I think we are also talking here with regard to the WIC program. I hope 
we weigh in both on the WIC and the food stamps and the school lunch 
programs, all with more nutritious foods.
  If we get back more of the nutritious foods that the average American 
was eating 60 years ago, we wouldn't have to worry about giving all the 
young children anti-obesity drugs because people of my generation lived 
their whole life without them.
  I can understand it might be more profitable for some people, they 
have a lot of obese kids.

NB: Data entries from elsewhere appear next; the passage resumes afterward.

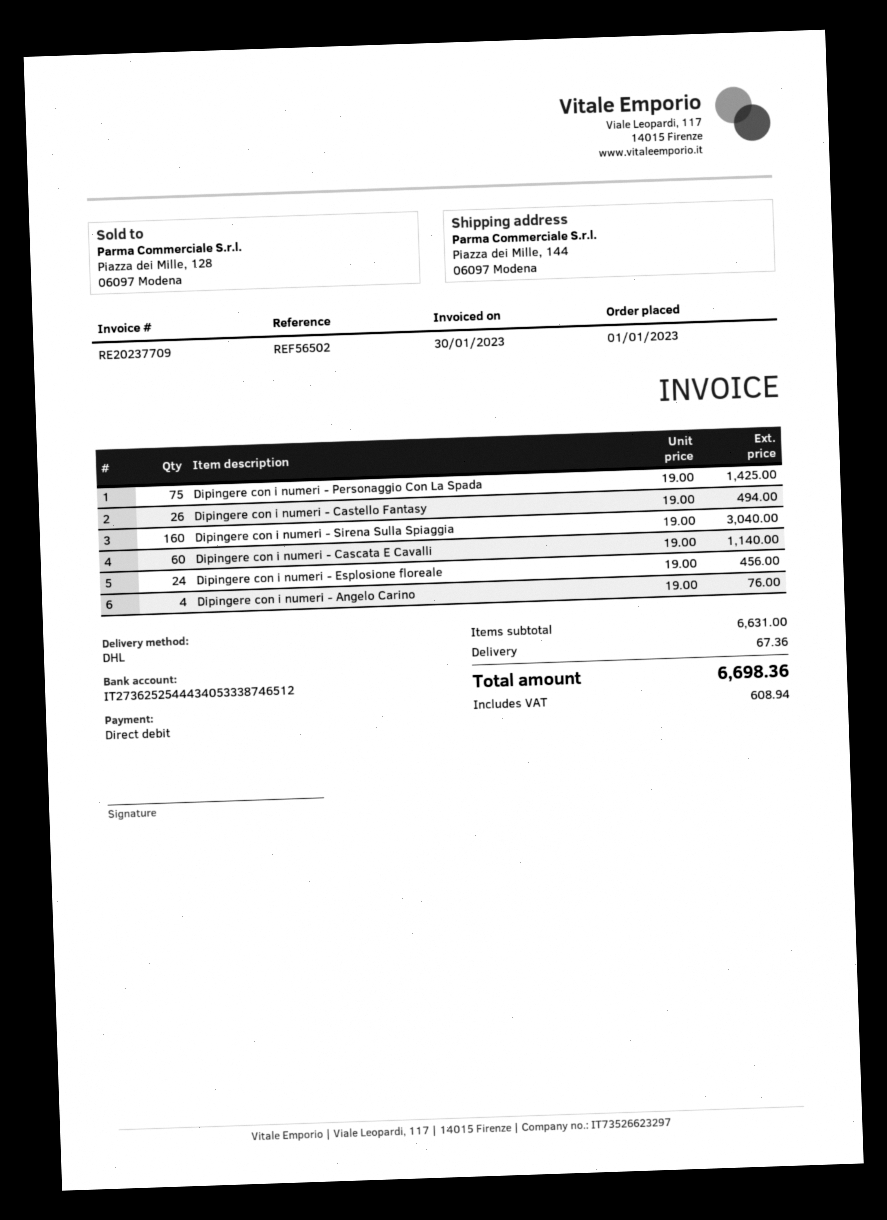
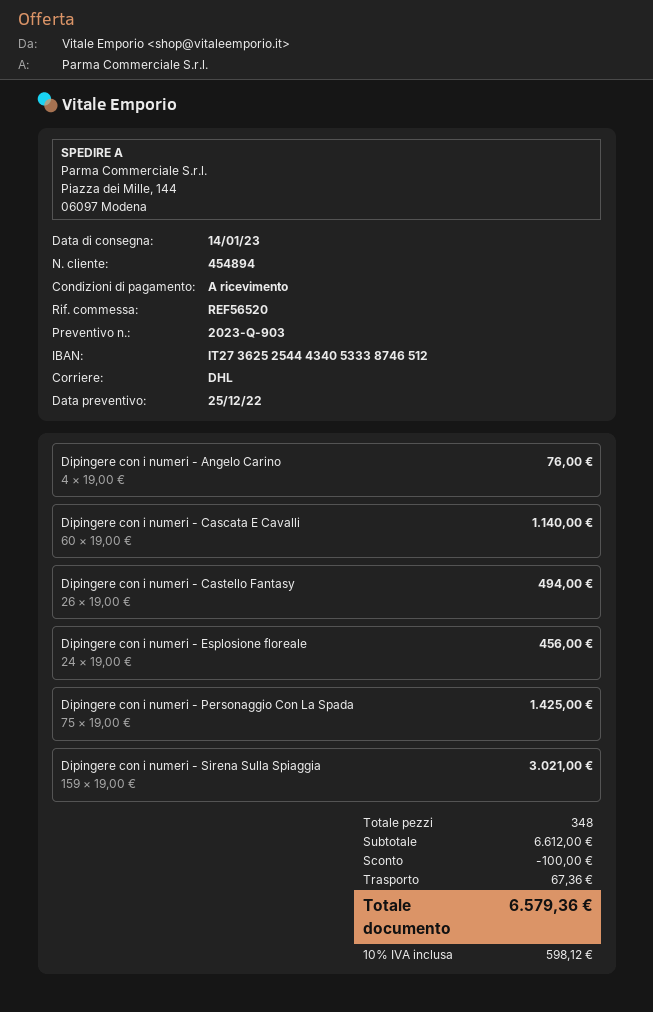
reference: REF56502 -> REF56520
Dipingere con i numeri - Sirena Sulla Spiaggia: 160 x 19.00 = 3040.00 -> 159 x 19.00 = 3021.00
subtotal: 6631.00 -> 6612.00
discount: none -> 100.00
tax: 608.94 -> 598.12
total: 6698.36 -> 6579.36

We don't need that. It is bad for them. I 
hope the press really monitors what is going on as we try to step away 
from whole milk and other, what I will call, natural foods, instead of 
pushing their way toward sugary, processed food. I think that is one of 
the reasons why America's children right now are so much heavier than 
they were when I was a child. We look forward to that situation.
  Madam Speaker, I yield back the balance of my time.